There are no limits on what happens to the database of sensitive information on Americans once it leaves the United States for Canada and Mexico-or perhaps other countries. Who is to stop a corrupt foreign government official from selling or giving this information to human traffickers or even terrorists? Will this uncertainty make us feel safer?
What will all of this mean for us? When this new program is implemented, every time we are required to show our driver's license we will, in fact, be showing a national identification card. We will be handing over a card that includes our personal and likely biometric information, information which is connected to a national and international database.
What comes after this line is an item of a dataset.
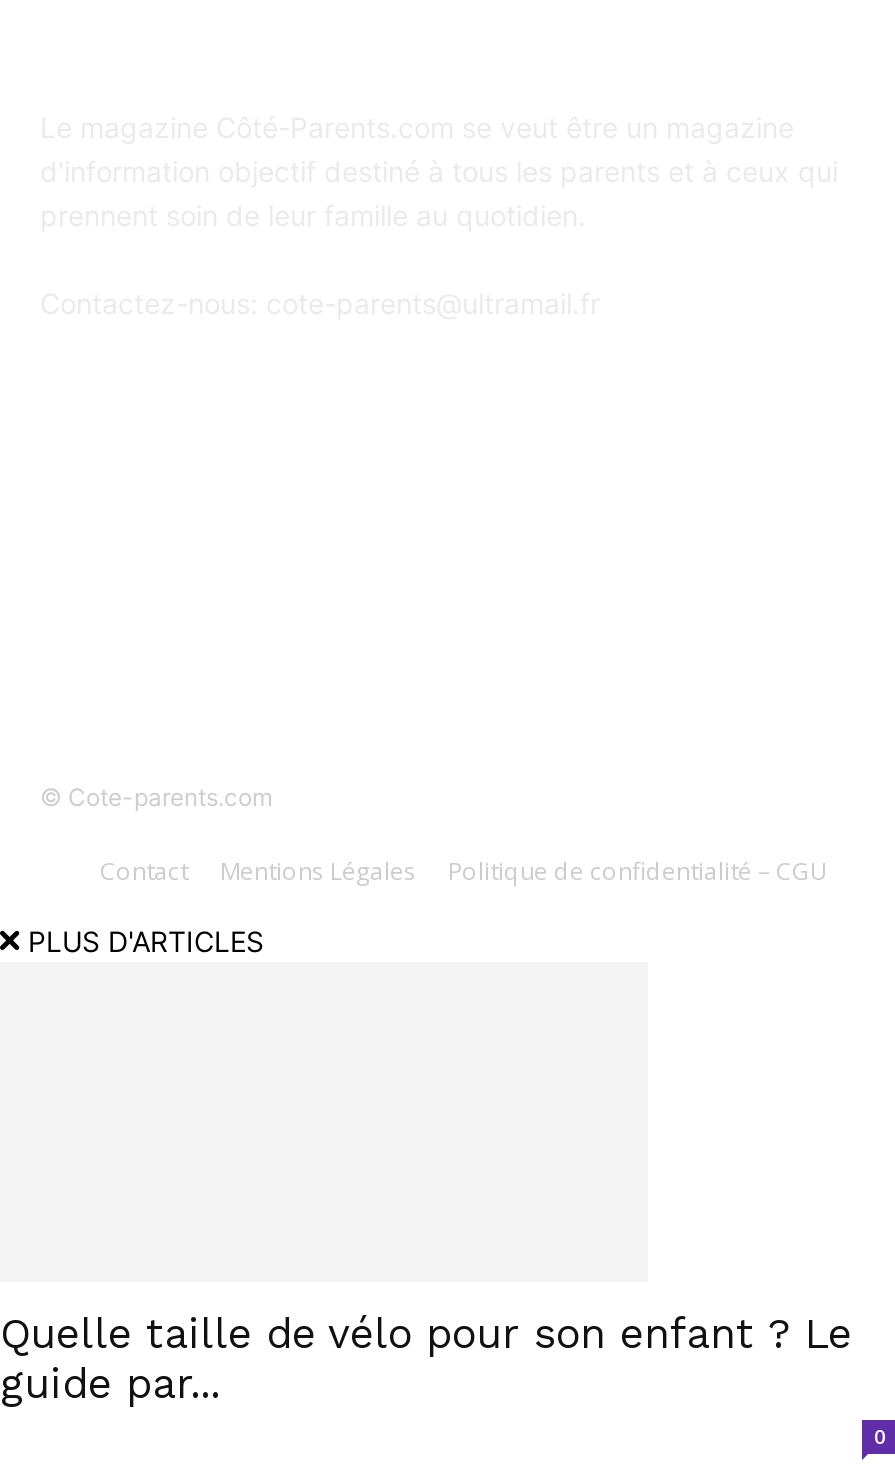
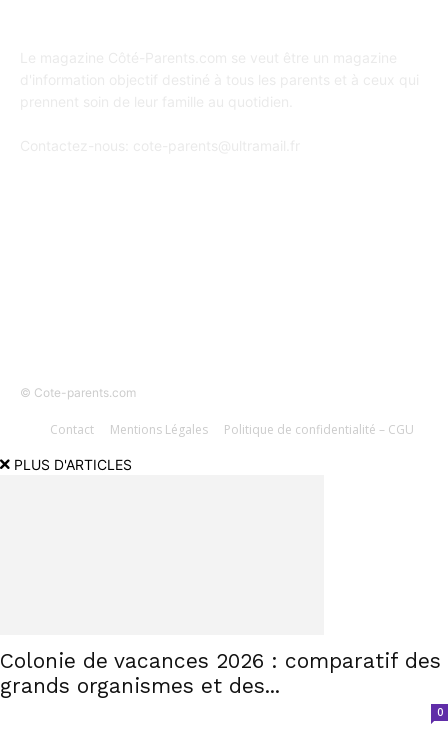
- Quelle taille de vélo pour son enfant ? Le
- guide par...
+ Colonie de vacances 2026 : comparatif des
+ grands organismes et des...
H.R. 418 does nothing to solve the growing threat to national security posed by people who are already in the U.S. illegally. Instead, H.R. 418 states what we already know: that certain people here illegally are "deportable." But it does nothing to mandate deportation.
Although Congress funded an additional 2,000 border guards last year, the administration has announced that it will only ask for an additional 210 guards. Why are we not pursuing these avenues as a way of safeguarding our country? Why are we punishing Americans by taking away their freedoms instead of making life more difficult for those who would enter our country illegally?
H.R. 418 does what legislation restricting firearm ownership does. It punishes law abiding citizens. Criminals will ignore it. H.R. 418 offers us a false sense of greater security at the cost of taking a gigantic step toward making America a police state.
I urge my colleagues to vote "no" on the REAL ID Act of 2005.